Opinion
Argued January 14, 1981
Decided February 17, 1981
Appeal from the Appellate Division of the Supreme Court in the Second Judicial Department, EDWARD M. O'GORMAN, J.
Bernard Kessler for appellant.
Robert Abrams, Attorney-General (Thomas P. Dorsey and Shirley Adelson Siegel of counsel), for respondent.
MEMORANDUM.
The order of the Appellate Division should be affirmed, with costs
Examination of the record discloses that, as the Appellate Division found, "the plaintiff has failed to carry her burden of laying bare sufficient evidence to demonstrate a triable issue of fact on the question of malice" ( 75 A.D.2d 1, 13).

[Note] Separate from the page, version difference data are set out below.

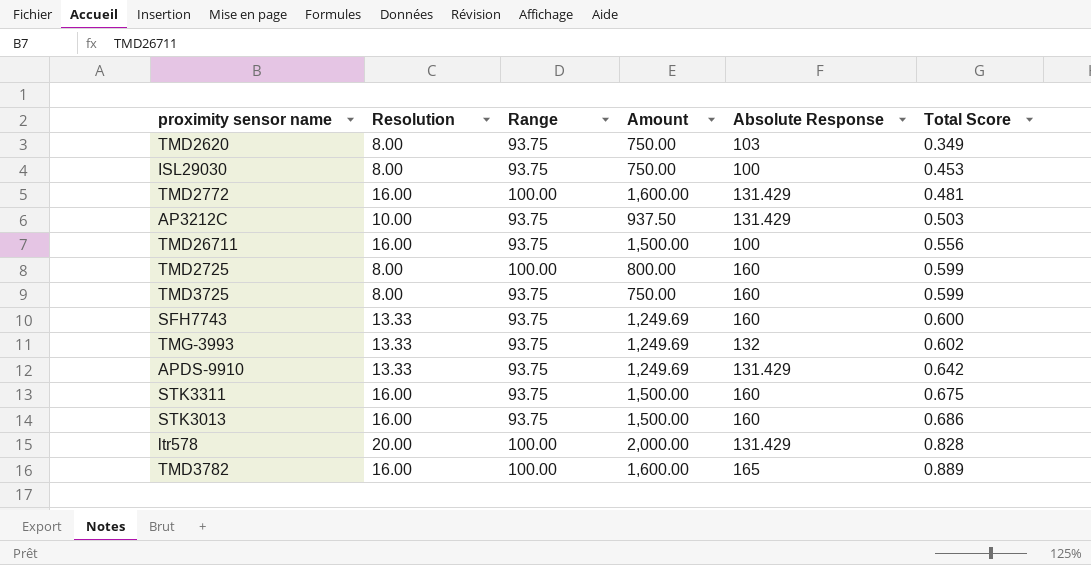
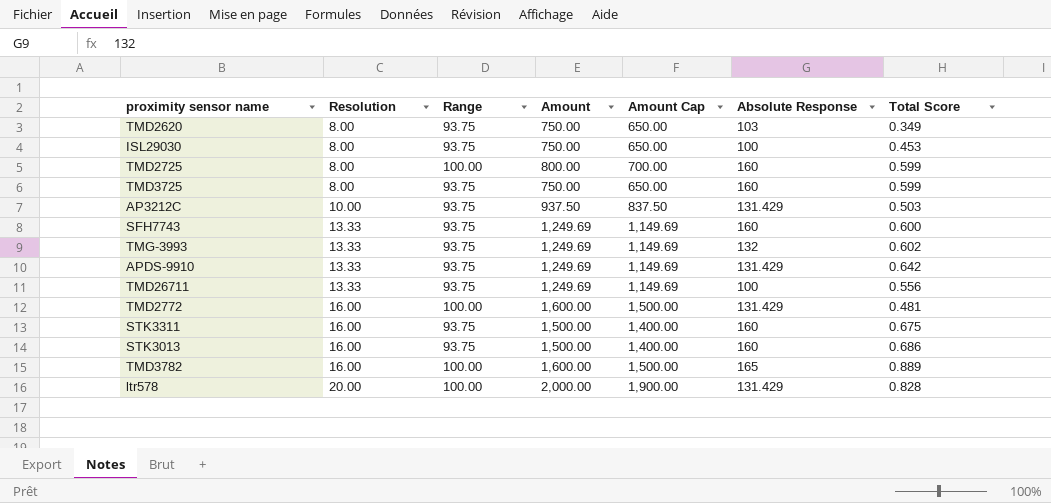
row order: Total Score ascending -> Resolution ascending
column Amount Cap | formula: none -> [Amount] - 100
TMD26711 | Resolution: 16.00 -> 13.33
TMD26711 | Amount: 1,500.00 -> 1,249.69

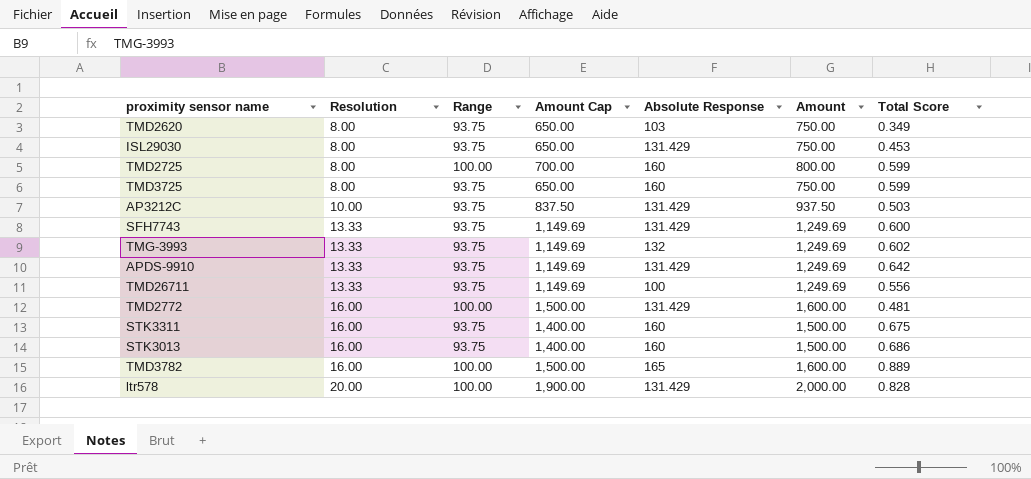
column Amount | position: 4 -> 6
ISL29030 | Absolute Response: 100 -> 131.429
SFH7743 | Absolute Response: 160 -> 131.429

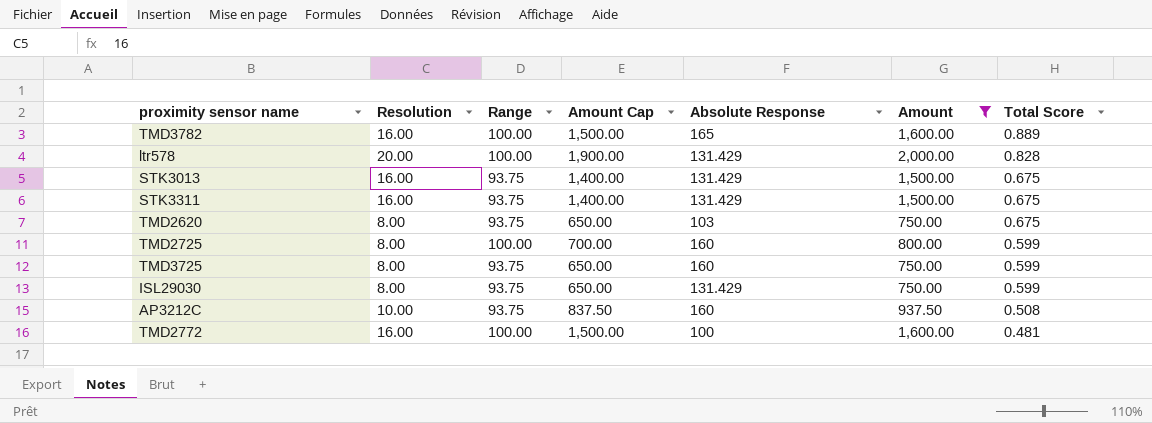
filter: none -> Amount != 1,249.69
row order: Resolution ascending -> Total Score descending
STK3013 | Absolute Response: 160 -> 131.429
STK3013 | Total Score: 0.686 -> 0.675
STK3311 | Absolute Response: 160 -> 131.429
TMD2620 | Total Score: 0.349 -> 0.675
ISL29030 | Total Score: 0.453 -> 0.599
AP3212C | Absolute Response: 131.429 -> 160
AP3212C | Total Score: 0.503 -> 0.508
TMD2772 | Absolute Response: 131.429 -> 100

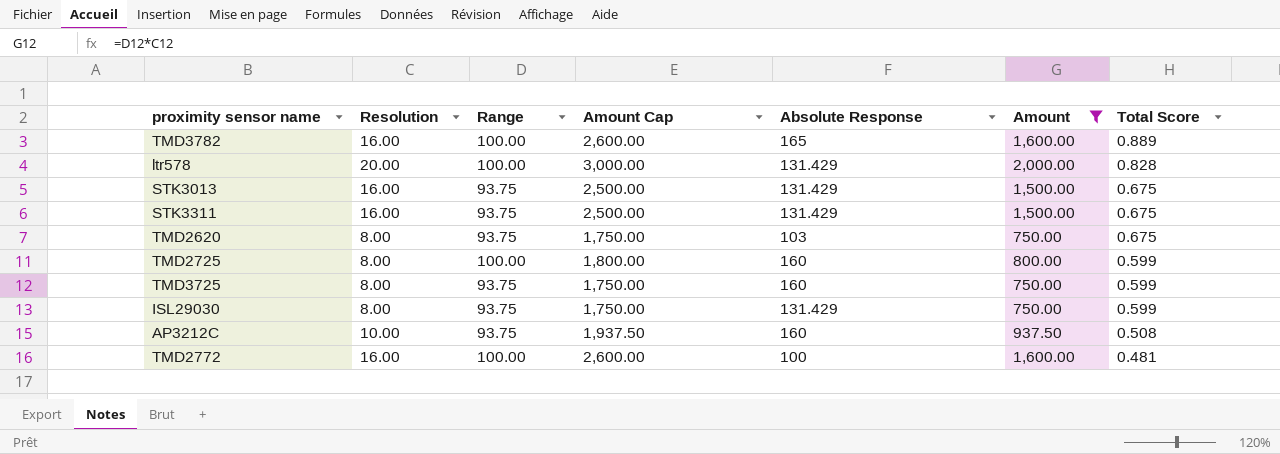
column Amount Cap | formula: [Amount] - 100 -> [Amount] + 1000

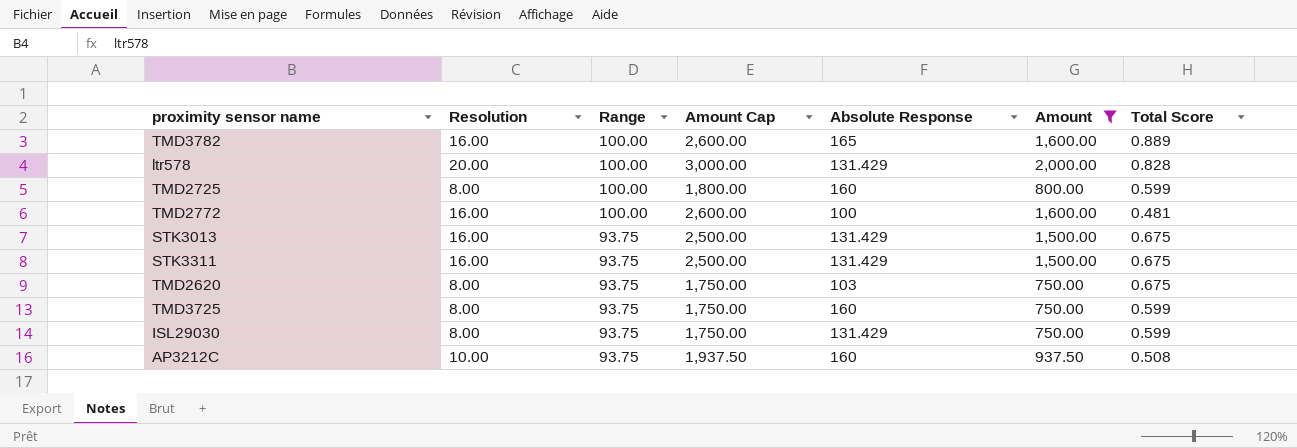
row order: Total Score descending -> Range descending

Moreover, the uncontroverted facts demonstrate that the acts of which plaintiff complains were well within the embrace of the defendant's statutory obligation to see "that there is humane treatment of the patients at his facility and [to] investigate every case of alleged patient abuse or mistreatment" (Mental Hygiene Law, § 13.21, subd [b]). It therefore becomes unnecessary to decide whether the privilege that defendant enjoyed was a qualified or absolute one for, by either standard, plaintiff failed to set out a case. (See Stukuls v State of New York, 42 N.Y.2d 272, 278-279; Shapiro v Health Ins. Plan of Greater N.Y., 7 N.Y.2d 56, 61.)
Chief Judge COOKE and Judges JASEN, GABRIELLI, JONES, WACHTLER, FUCHSBERG and MEYER concur.
Order affirmed, with costs, in a memorandum.